En el cine de variedades clásico —especialmente en las décadas de 1920 y 1930— se desarrolló una técnica de montaje característica que servía menos a la narración que a la pura ritmización del espacio y el movimiento. Aquí no se corta para hacer avanzar la historia, sino para generar energía. Cada corte cae en el compás, cada superficie de transición se convierte en un pulso visual. El objetivo: sumergir al espectador en un estado de estimulación visual permanente que funciona independientemente de si existe una trama o no.
La realización práctica trabaja con una frecuencia de corte extrema —a menudo de tres a cinco planos por segundo, a veces más rápido—. Para ello, no solo se combinan cortes en el sentido clásico, sino también fundidos, barridos, iris y transiciones geométricas. El material en sí —pasos de baile, expresiones faciales, elementos decorativos, incluso extremidades individuales— se convierte en forma visual abstracta. Una bailarina no se muestra como un personaje, sino que sus piernas, su torso, sus brazos se tratan como elementos rítmicos visuales separados. El montaje funciona como una partitura: la duración del corte se convierte en notación musical.

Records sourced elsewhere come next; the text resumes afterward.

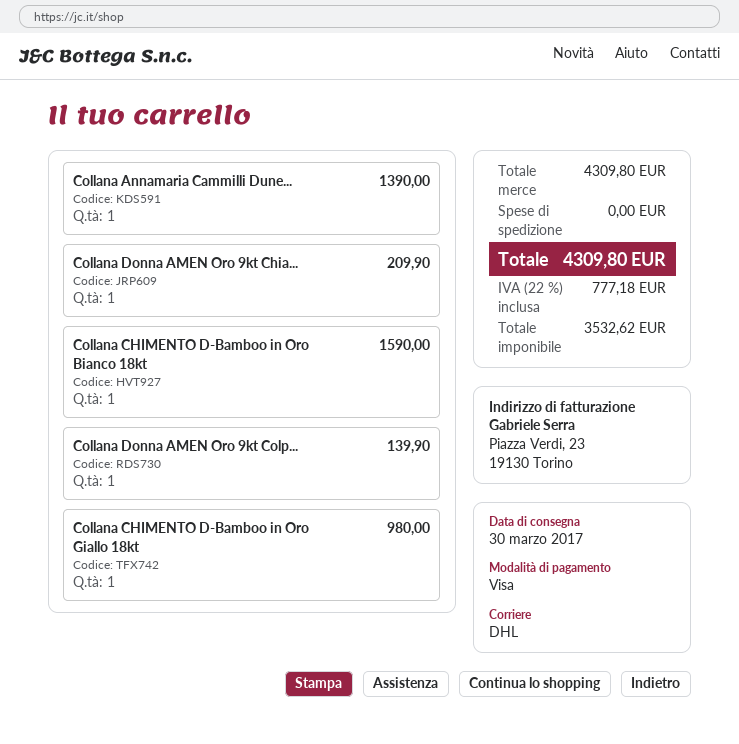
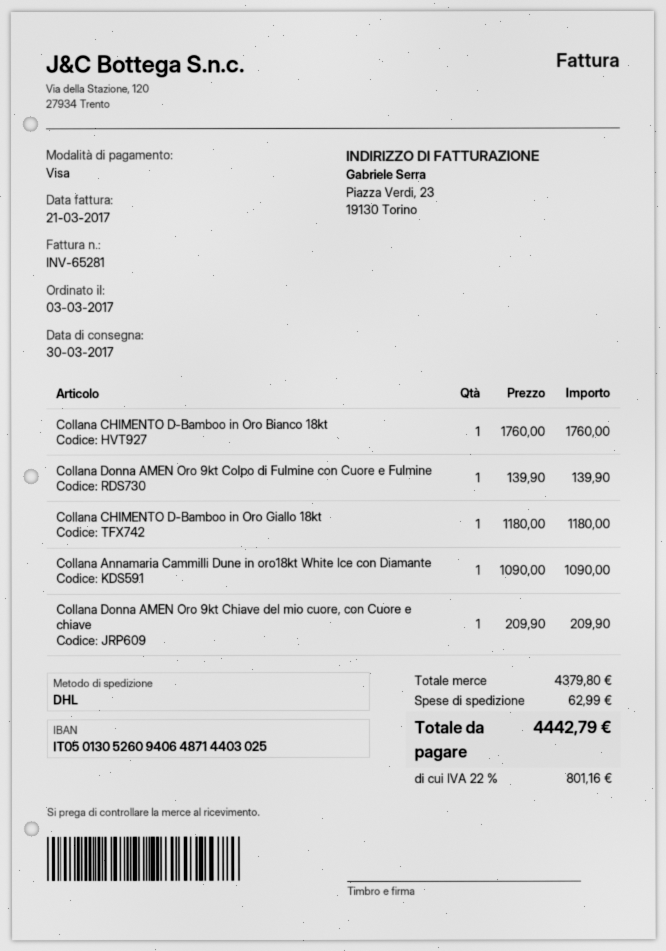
Collana Annamaria Cammilli Dune...: 1 for 1390.00 -> 1 for 1090.00
Collana CHIMENTO D-Bamboo in Oro Bianco 18kt: 1 for 1590.00 -> 1 for 1760.00
Collana CHIMENTO D-Bamboo in Oro Giallo 18kt: 1 for 980.00 -> 1 for 1180.00
subtotal: 4309.80 -> 4379.80
shipping: 0.00 -> 62.99
tax: 22% = 777.18 -> 22% = 801.16
total: 4309.80 -> 4442.79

Se acentúa, se liga, se detiene, todo al servicio del puro ritmo.
En el set y en el montaje: Este procedimiento requiere abundancia de material. Los números de variedades se rodaban varias veces, desde diferentes ángulos, con diferentes distancias focales y tomas. El montador —y sí, a menudo era una decisión constructiva deliberada— necesitaba opciones para cada medio compás. La cámara proporciona planos estáticos; la dinámica surge en el montaje. Esto distingue fundamentalmente el "varietyese" del montaje de acción de décadas posteriores, donde la cámara ya genera movimiento —aquí es sirvienta del montaje.

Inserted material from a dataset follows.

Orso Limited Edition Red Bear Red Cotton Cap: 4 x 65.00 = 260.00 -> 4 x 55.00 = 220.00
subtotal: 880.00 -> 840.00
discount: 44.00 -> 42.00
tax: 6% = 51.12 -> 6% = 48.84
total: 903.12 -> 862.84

Históricamente, esto se ve con mayor fuerza en Ruttmann, en las primeras secuencias de baile de largometrajes, en los números de Busby Berkeley de los años 30 (aunque Berkeley ya utilizaba la cámara como compositor, una forma híbrida). La técnica ya no está de actualidad, pero su principio —la velocidad de corte como medio dramatúrgico autónomo— permanece vivo en los videoclips musicales, los anuncios y las secuencias de acción estilizadas. Si hoy necesitas una secuencia de montaje que no cuente una historia sino pura energía, el "varietyese" es tu modo de referencia.